Wherever the string "proc" appears in the records, return the line that holds it.
§
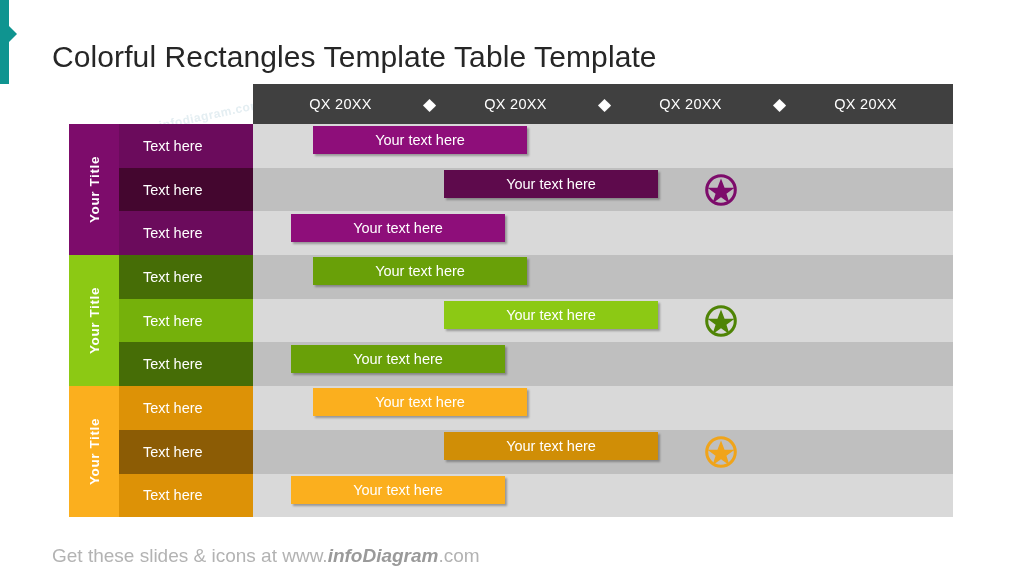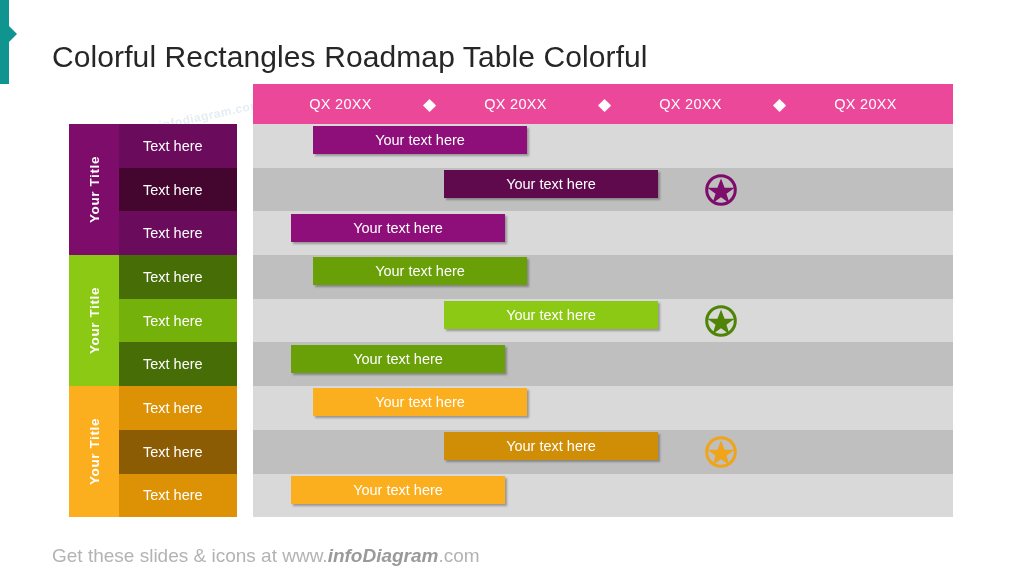--- a/index.html
+++ b/index.html
@@ -130,21 +130,21 @@
     font-size: 13.5px;
     font-weight: 700;
     letter-spacing: 0.6px;
   }
 
   
   .label-cell {
     position: absolute;
     left: 50px;
     top: 0;
-    width: 118px;
+    width: 134px;
     height: 100%;
     display: flex;
     align-items: center;
     padding-left: 24px;
     box-sizing: border-box;
     color: #ffffff;
     font-size: 14.5px;
   }
 
   
@@ -180,25 +180,25 @@
     white-space: nowrap;
   }
   .footer b { color: #9a9a9a; font-weight: 700; font-style: italic; }
 </style>
 </head>
 <body>
 
 <div class="accent-bar"></div>
 <div class="accent-arrow"></div>
 
-<h1 class="page-title">Colorful Rectangles Roadmap Table Colorful</h1>
+<h1 class="page-title">Colorful Rectangles Template Table Template</h1>
 
 <div class="watermark">infodiagram.com</div>
 
-<div class="timeline-header" id="timeline-header" style="background: #ec4899;">
+<div class="timeline-header" id="timeline-header" style="background: #404040;">
     <div class="tl-cell">QX 20XX</div>
     <div class="tl-sep"><span>◆</span></div>
     <div class="tl-cell">QX 20XX</div>
     <div class="tl-sep"><span>◆</span></div>
     <div class="tl-cell">QX 20XX</div>
     <div class="tl-sep"><span>◆</span></div>
     <div class="tl-cell">QX 20XX</div>
   </div>
 
 <div class="roadmap" id="roadmap">

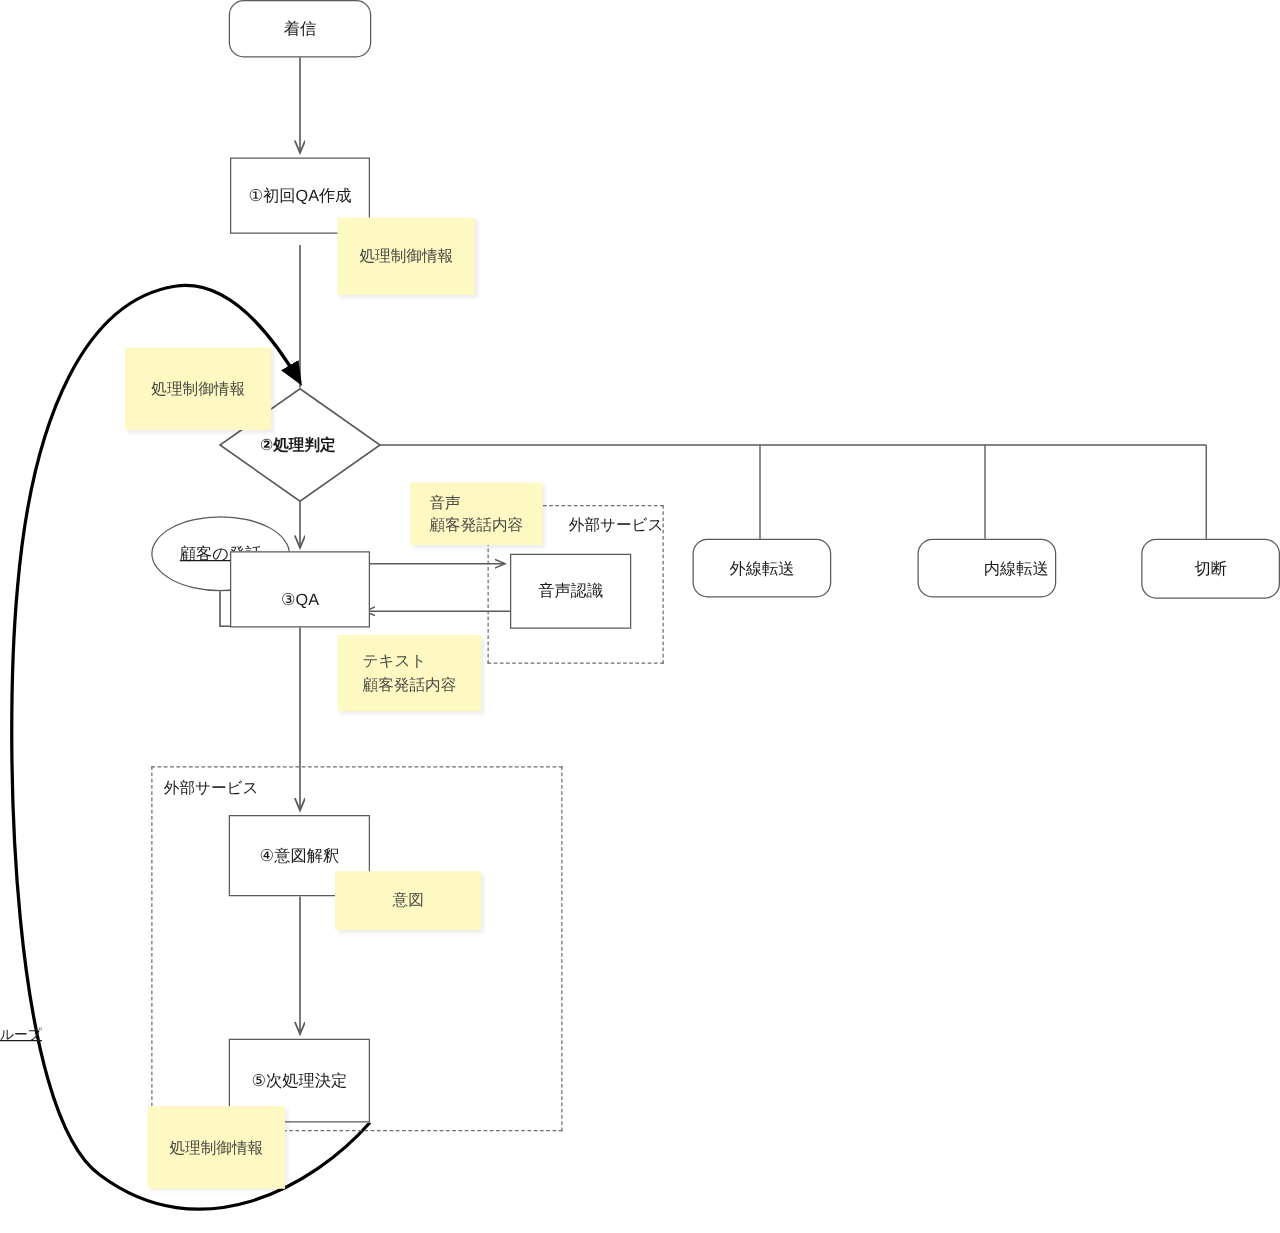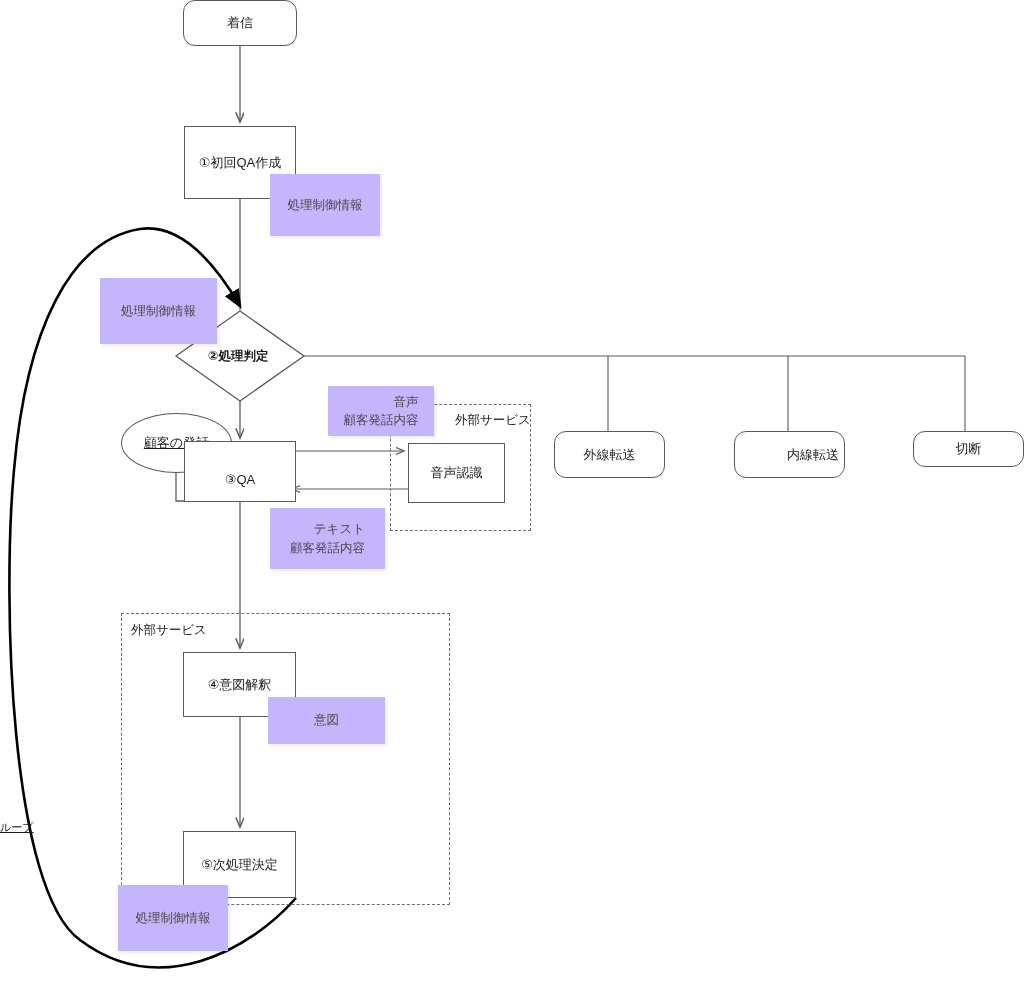--- a/index.html
+++ b/index.html
@@ -46,26 +46,26 @@
   }
   .ellipse {
     border: 1.4px solid #5a5a5a;
     background: #ffffff;
     border-radius: 50%;
   }
   .ellipse .txt { text-decoration: underline; }
   .note {
     position: absolute;
     box-sizing: border-box;
-    background: #c4b5fd;
+    background: #fef9c3;
     color: #4a4a44;
     display: flex;
     align-items: center;
     justify-content: center;
-    text-align: right;
+    text-align: left;
     font-size: 12.5px;
     line-height: 1.45;
     white-space: pre-line;
     box-shadow: 2px 2px 3px rgba(0,0,0,0.08);
     z-index: 6;
   }
   .group {
     position: absolute;
     box-sizing: border-box;
     border: 1.4px dashed #6e6e6e;
@@ -144,21 +144,21 @@
   <div class="group" style="left:390px; top:404px; width:141px; height:127px;"></div>
   <div class="group-label" style="left:455px; top:412px;">外部サービス</div>
 
   <div class="group" style="left:121px; top:613px; width:329px; height:292px;"></div>
   <div class="group-label" style="left:131px; top:622px;">外部サービス</div>
 
   <div class="node rounded" style="left:183px; top:0px; width:114px; height:46px;">
     <span class="txt">着信</span>
   </div>
 
-  <div class="node proc" style="left:184px; top:126px; width:112px; height:73px;">
+  <div class="node proc" style="left:184px; top:126px; width:112px; height:61px;">
     <span class="txt">①初回QA作成</span>
   </div>
 
   <div class="diamond-label" style="left:208px; top:348px;">②処理判定</div>
 
   <div class="node ellipse" style="left:121px; top:413px; width:111px; height:60px;">
     <span class="txt">顧客の発話</span>
   </div>
 
   <div class="node proc" style="left:184px; top:441px; width:112px; height:61px;">
@@ -178,21 +178,21 @@
   </div>
 
   <div class="node rounded" style="left:554px; top:431px; width:111px; height:47px;">
     <span class="txt">外線転送</span>
   </div>
 
   <div class="node rounded" style="left:734px; top:431px; width:111px; height:47px;padding-left:47px;">
     <span class="txt">内線転送</span>
   </div>
 
-  <div class="node rounded" style="left:913px; top:431px; width:111px; height:36px;">
+  <div class="node rounded" style="left:913px; top:431px; width:111px; height:48px;">
     <span class="txt">切断</span>
   </div>
 
   <div class="note" style="left:270px; top:174px; width:110px; height:62px;">処理制御情報</div>
 
   <div class="note" style="left:100px; top:278px; width:117px; height:66px;">処理制御情報</div>
 
   <div class="note" style="left:328px; top:386px; width:106px; height:50px;">音声
 顧客発話内容</div>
§
*Response area*:
-  <div class="node proc" style="left:184px; top:126px; width:112px; height:73px;">
+  <div class="node proc" style="left:184px; top:126px; width:112px; height:61px;">
   <div class="node proc" style="left:184px; top:441px; width:112px; height:61px;">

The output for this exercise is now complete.